● Exercise requirements: Transcribe, exactly as they appear, only the lines from the one holding "- You may mix" through the end of the entries below.

Records for the task Block Start

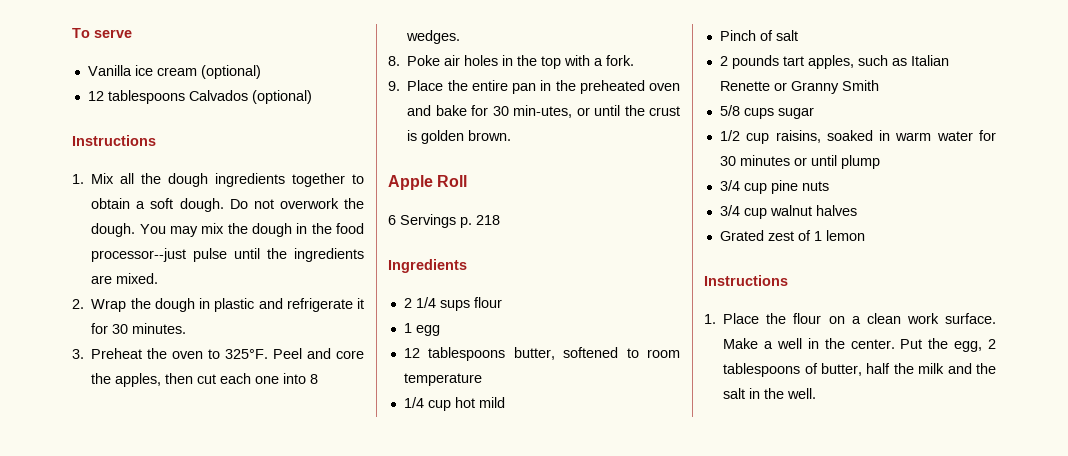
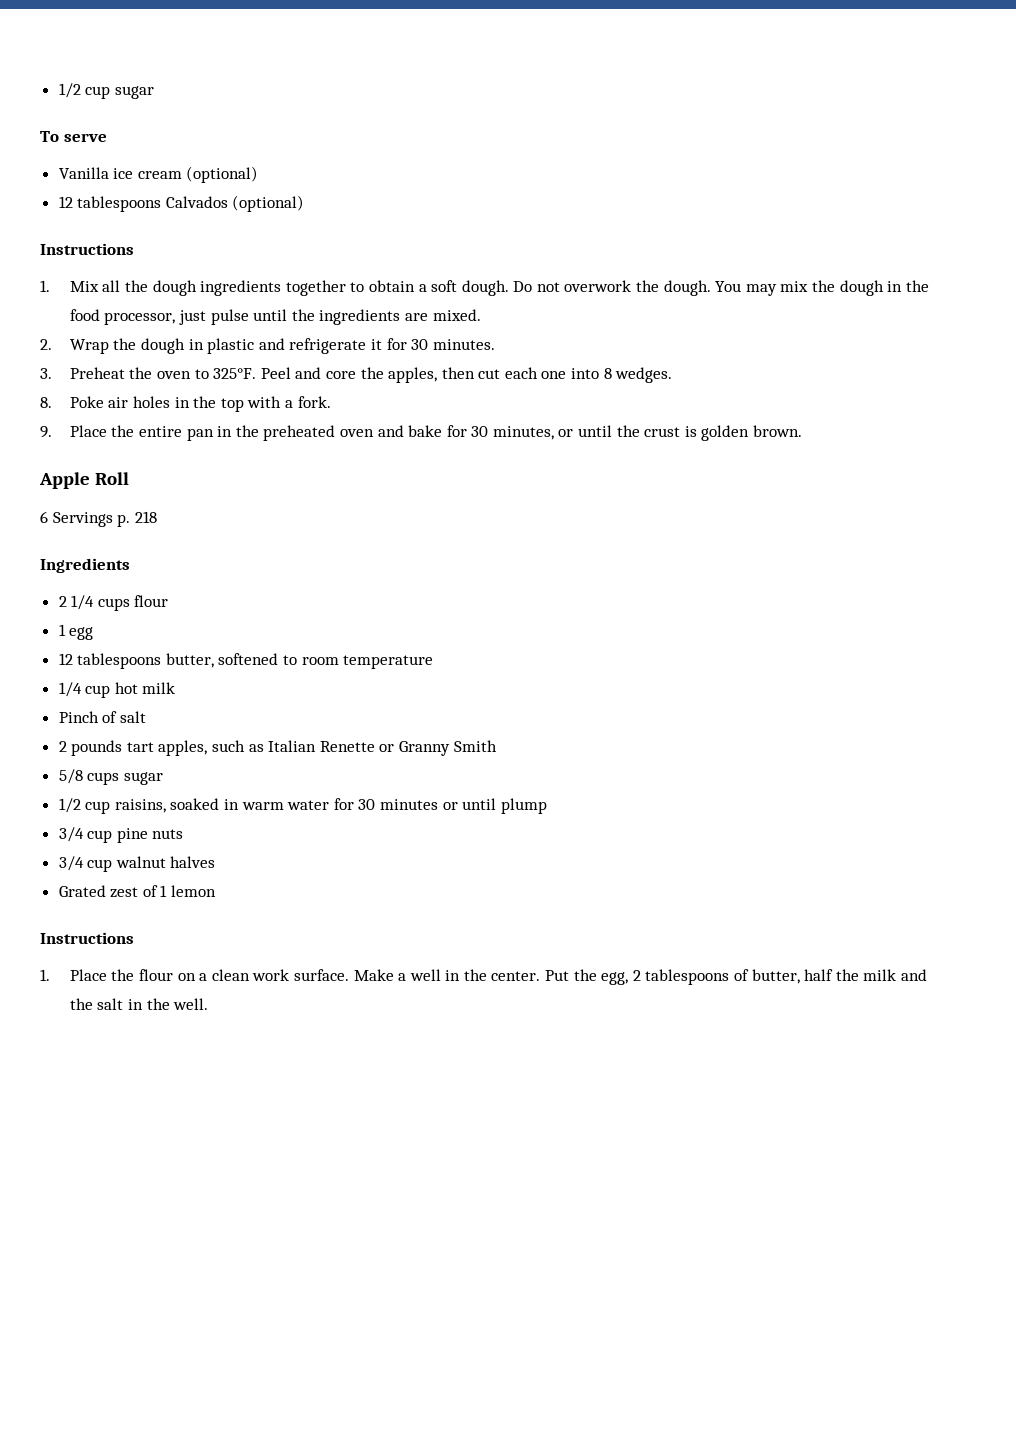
+ 1/2 cup sugar
- You may mix the dough in the food processor--just pulse until the ingredients are mixed.
+ You may mix the dough in the food processor, just pulse until the ingredients are mixed.
- 9. Place the entire pan in the preheated oven and bake for 30 min-utes, or until the crust is golden brown.
+ 9. Place the entire pan in the preheated oven and bake for 30 minutes, or until the crust is golden brown.
- 2 1/4 sups flour
+ 2 1/4 cups flour
- 1/4 cup hot mild
+ 1/4 cup hot milk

Records for the task Block End

● Answer to the exercise:
- You may mix the dough in the food processor--just pulse until the ingredients are mixed.
+ You may mix the dough in the food processor, just pulse until the ingredients are mixed.
- 9. Place the entire pan in the preheated oven and bake for 30 min-utes, or until the crust is golden brown.
+ 9. Place the entire pan in the preheated oven and bake for 30 minutes, or until the crust is golden brown.
- 2 1/4 sups flour
+ 2 1/4 cups flour
- 1/4 cup hot mild
+ 1/4 cup hot milk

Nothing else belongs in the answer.